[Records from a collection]

***

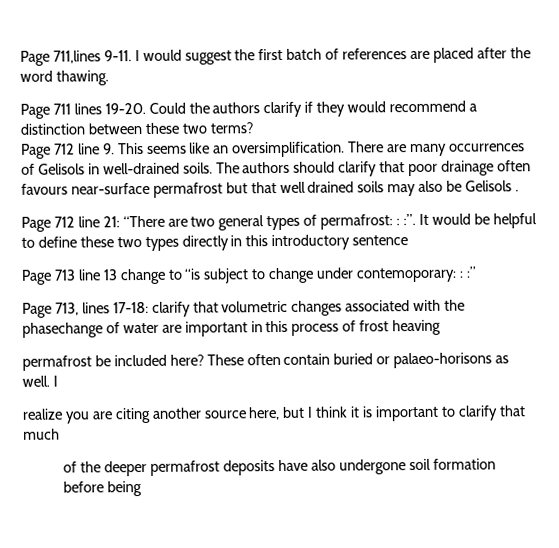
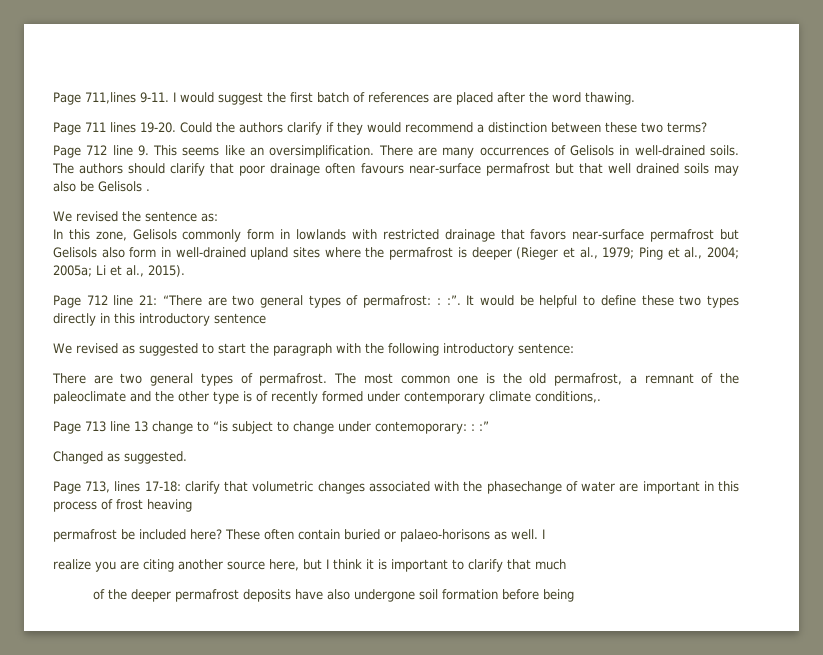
+ We revised the sentence as:
+ In this zone, Gelisols commonly form in lowlands with restricted drainage that favors near-surface permafrost but Gelisols also form in well-drained upland sites where the permafrost is deeper (Rieger et al., 1979; Ping et al., 2004; 2005a; Li et al., 2015).
+ We revised as suggested to start the paragraph with the following introductory sentence:
+ There are two general types of permafrost. The most common one is the old permafrost, a remnant of the paleoclimate and the other type is of recently formed under contemporary climate conditions,.
+ Changed as suggested.

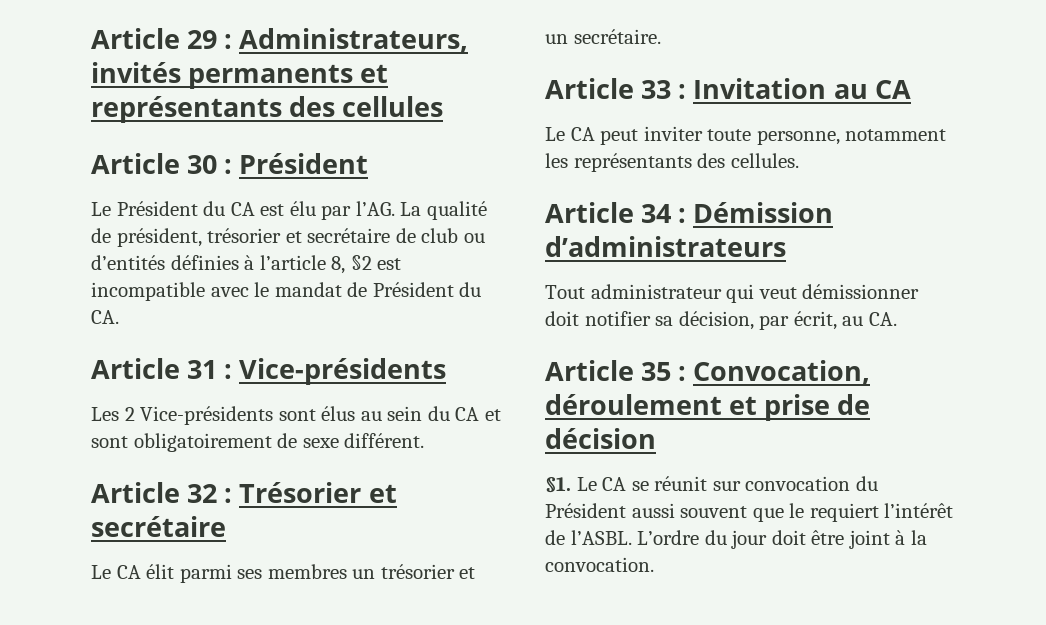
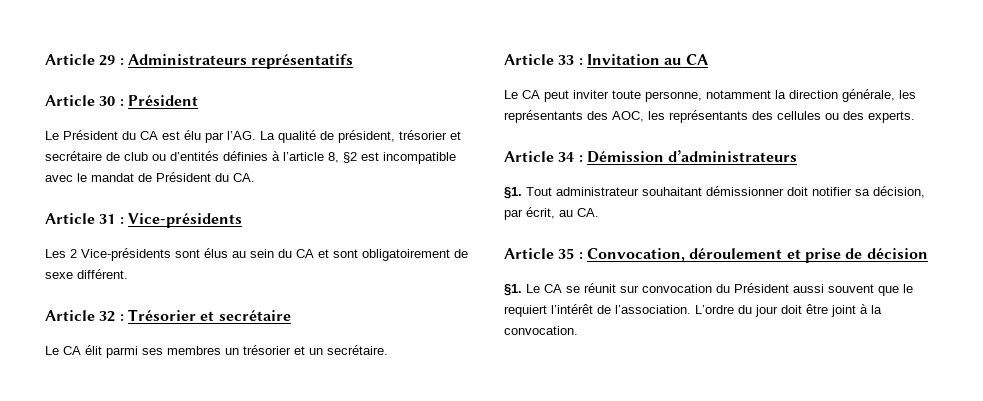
- Article 29 : Administrateurs, invités permanents et représentants des cellules
+ Article 29 : Administrateurs représentatifs
- Le CA peut inviter toute personne, notamment les représentants des cellules.
+ Le CA peut inviter toute personne, notamment la direction générale, les représentants des AOC, les représentants des cellules ou des experts.
  Article 34 : Démission d’administrateurs
- Tout administrateur qui veut démissionner doit notifier sa décision, par écrit, au CA.
+ §1. Tout administrateur souhaitant démissionner doit notifier sa décision, par écrit, au CA.
- Le CA se réunit sur convocation du Président aussi souvent que le requiert l’intérêt de l’ASBL.
+ Le CA se réunit sur convocation du Président aussi souvent que le requiert l’intérêt de l’association.

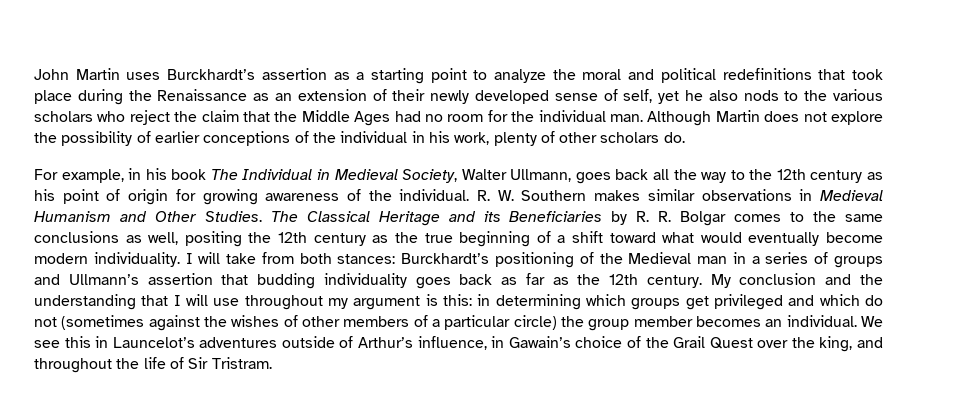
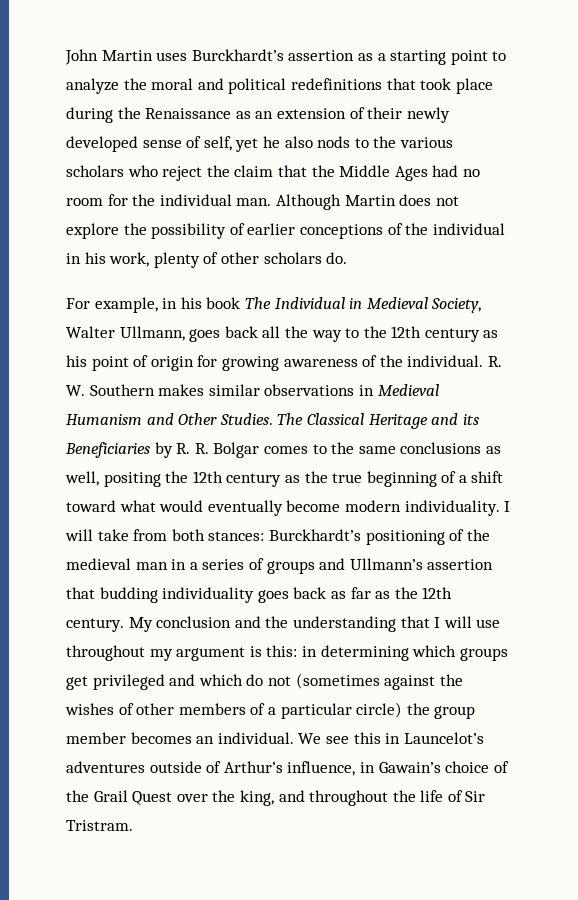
- I will take from both stances: Burckhardt’s positioning of the Medieval man in a series of groups and Ullmann’s assertion that budding individuality goes back as far as the 12th century.
+ I will take from both stances: Burckhardt’s positioning of the medieval man in a series of groups and Ullmann’s assertion that budding individuality goes back as far as the 12th century.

***

| WORK TASK |
Reproduce the data above line for line, from its first line through the line containing "Changed as suggested.", both ends included, with the pictures omitted and nothing more.

| EXERCISE SOLUTION |
+ We revised the sentence as:
+ In this zone, Gelisols commonly form in lowlands with restricted drainage that favors near-surface permafrost but Gelisols also form in well-drained upland sites where the permafrost is deeper (Rieger et al., 1979; Ping et al., 2004; 2005a; Li et al., 2015).
+ We revised as suggested to start the paragraph with the following introductory sentence:
+ There are two general types of permafrost. The most common one is the old permafrost, a remnant of the paleoclimate and the other type is of recently formed under contemporary climate conditions,.
+ Changed as suggested.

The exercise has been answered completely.